Nesting birds are a common sight along the rocky coast line. The two cays have been identified as an Important Bird Area by BirdLife International because of their breeding seabirds. These include red-billed tropicbirds, brown pelicans, brown boobies, laughing gulls and least terns. Brown noddies and bridled terns also occur. Resident landbirds include Caribbean elaenias and yellow warblers.

Numerous reptile species, such as Anguilla Bank anole and Anguilla Bank ameiva (on East Cay), are seen. Sea turtles also frequent the shores of the cays.

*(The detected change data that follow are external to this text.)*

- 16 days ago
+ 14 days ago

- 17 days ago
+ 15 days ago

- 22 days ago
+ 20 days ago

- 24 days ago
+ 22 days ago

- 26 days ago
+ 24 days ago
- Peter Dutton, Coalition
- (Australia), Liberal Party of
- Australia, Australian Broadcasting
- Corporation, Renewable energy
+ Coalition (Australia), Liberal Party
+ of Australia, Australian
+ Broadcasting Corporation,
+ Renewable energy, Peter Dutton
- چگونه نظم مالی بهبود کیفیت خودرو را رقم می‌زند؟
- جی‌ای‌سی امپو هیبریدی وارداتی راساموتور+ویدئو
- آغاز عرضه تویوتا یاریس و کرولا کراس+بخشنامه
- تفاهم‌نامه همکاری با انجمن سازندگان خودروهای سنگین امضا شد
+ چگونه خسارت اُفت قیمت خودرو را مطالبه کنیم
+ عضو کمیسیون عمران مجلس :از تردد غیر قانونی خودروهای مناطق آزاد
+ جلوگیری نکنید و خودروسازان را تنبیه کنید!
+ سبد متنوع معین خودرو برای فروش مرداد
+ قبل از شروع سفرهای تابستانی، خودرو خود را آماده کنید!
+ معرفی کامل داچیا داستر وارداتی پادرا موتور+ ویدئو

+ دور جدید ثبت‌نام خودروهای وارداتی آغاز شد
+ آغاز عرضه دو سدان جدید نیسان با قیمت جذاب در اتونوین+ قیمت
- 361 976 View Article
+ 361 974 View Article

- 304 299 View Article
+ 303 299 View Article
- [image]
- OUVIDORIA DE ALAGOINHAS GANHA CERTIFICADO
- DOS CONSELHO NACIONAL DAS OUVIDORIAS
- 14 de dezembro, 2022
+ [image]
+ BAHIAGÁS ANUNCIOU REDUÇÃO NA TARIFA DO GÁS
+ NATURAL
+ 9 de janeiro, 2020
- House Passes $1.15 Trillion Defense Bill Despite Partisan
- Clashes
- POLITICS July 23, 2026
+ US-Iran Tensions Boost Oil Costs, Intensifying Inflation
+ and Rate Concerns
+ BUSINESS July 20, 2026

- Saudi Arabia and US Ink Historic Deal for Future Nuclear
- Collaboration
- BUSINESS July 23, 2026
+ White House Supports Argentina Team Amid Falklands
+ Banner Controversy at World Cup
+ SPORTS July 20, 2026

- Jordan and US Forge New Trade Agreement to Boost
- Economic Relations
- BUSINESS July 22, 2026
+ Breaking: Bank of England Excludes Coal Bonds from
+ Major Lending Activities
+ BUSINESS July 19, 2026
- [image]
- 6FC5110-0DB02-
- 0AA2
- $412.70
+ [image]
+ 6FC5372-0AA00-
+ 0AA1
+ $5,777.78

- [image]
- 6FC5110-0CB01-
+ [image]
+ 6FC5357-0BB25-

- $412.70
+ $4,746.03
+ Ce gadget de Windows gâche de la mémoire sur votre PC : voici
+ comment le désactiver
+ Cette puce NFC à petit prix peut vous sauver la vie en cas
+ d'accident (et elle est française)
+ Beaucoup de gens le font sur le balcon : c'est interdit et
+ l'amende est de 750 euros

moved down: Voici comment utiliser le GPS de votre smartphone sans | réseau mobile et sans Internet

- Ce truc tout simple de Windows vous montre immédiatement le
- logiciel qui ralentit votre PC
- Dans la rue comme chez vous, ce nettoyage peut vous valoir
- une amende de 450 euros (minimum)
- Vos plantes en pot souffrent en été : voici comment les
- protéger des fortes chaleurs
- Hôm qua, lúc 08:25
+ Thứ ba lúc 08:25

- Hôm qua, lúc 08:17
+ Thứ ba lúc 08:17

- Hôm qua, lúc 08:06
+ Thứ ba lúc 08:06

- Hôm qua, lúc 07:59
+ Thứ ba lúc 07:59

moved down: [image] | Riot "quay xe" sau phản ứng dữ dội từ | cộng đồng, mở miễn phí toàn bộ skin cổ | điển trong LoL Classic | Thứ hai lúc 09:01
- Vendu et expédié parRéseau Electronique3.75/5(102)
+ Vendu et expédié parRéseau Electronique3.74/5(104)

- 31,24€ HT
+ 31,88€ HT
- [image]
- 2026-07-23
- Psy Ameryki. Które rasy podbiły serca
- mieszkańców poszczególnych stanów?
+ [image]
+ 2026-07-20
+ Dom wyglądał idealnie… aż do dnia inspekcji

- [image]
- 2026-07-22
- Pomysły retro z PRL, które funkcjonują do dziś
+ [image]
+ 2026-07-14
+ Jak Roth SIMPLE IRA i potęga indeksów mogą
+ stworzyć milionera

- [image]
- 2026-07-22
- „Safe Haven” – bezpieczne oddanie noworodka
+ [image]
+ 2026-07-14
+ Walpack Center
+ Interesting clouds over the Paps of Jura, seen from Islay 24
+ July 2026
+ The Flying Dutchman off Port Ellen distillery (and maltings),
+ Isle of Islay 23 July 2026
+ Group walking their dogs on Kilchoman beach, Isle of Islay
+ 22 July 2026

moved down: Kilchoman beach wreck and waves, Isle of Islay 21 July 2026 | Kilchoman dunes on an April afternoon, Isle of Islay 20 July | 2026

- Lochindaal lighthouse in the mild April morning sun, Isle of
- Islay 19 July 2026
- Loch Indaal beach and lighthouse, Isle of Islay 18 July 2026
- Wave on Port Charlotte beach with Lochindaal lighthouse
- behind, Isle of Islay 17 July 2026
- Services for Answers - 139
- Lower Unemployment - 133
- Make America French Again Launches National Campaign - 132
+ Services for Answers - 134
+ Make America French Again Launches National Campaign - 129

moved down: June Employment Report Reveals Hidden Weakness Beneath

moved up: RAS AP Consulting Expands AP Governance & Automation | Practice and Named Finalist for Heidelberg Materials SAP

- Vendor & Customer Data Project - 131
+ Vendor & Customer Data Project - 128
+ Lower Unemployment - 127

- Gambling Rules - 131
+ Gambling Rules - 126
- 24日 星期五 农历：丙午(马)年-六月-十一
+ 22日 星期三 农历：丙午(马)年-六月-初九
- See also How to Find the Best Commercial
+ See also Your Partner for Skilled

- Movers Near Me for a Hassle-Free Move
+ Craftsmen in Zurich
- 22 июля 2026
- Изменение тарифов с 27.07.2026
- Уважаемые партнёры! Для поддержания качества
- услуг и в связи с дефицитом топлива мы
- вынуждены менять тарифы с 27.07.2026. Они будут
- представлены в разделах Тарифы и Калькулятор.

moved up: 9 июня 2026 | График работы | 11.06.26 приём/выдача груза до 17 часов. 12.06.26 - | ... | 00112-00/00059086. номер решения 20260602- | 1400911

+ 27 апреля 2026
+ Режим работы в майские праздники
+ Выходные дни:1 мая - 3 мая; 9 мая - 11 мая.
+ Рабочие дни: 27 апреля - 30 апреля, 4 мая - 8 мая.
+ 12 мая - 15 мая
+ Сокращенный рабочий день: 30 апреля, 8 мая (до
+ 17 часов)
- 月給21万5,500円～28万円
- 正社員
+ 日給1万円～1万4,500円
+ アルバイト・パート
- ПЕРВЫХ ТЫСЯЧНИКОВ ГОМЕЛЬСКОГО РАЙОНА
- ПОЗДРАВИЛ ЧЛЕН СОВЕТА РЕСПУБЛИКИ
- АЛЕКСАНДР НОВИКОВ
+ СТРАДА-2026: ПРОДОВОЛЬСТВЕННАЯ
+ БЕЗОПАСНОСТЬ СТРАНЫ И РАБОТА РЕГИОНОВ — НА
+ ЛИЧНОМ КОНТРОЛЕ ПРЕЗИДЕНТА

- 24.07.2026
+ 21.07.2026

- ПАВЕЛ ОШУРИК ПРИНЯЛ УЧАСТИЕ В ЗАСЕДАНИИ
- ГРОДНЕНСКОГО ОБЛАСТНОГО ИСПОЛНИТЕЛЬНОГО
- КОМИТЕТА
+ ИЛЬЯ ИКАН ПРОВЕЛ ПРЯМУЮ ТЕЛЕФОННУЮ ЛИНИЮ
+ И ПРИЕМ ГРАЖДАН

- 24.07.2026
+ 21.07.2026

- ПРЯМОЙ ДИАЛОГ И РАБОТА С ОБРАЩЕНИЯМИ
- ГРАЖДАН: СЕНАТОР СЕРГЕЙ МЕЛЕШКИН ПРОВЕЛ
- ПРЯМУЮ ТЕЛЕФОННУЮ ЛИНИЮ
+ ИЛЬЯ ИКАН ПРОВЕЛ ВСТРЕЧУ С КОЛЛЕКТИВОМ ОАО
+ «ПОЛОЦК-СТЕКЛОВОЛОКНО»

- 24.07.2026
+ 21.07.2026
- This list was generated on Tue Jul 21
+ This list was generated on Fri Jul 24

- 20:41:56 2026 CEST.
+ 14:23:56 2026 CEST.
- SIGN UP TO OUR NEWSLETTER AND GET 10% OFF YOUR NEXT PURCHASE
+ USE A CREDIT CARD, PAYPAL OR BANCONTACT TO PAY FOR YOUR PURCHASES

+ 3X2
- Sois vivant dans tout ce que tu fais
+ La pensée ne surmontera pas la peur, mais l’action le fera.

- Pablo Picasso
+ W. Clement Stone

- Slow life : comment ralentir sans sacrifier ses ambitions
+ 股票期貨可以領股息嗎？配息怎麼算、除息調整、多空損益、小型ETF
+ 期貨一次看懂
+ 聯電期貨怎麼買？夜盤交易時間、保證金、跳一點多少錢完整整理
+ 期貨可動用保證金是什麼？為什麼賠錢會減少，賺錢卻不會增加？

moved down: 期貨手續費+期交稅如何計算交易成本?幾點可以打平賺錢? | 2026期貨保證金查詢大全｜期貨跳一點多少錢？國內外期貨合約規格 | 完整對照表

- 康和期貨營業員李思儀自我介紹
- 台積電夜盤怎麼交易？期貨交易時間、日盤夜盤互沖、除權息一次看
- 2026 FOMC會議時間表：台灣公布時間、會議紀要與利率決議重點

Marine fauna in the reef area include schooling goatfish, crabs, lobsters, barracuda, angelfish, groupers, squirrelfish, butterflyfish, tarpon, mangrove snapper and grunts. Nurse sharks are also seen resting at the sandy bottom under the ledges of the caverns.

==Tourism==
The islands are popular with tourists due to the abundant marine and bird life. There are two restaurants and a bar which are serviced by staff who come in each day from the mainland of Anguilla. Thatch roofed structures provide the ambience for the vistas of the turquoise blue seas which attract visitors to the cays. The East Cay has a landing area which requires careful manoeuvring. Snorkelling and diving are possible in the East Cay amidst the coral reefs, with several sunken ships in the area.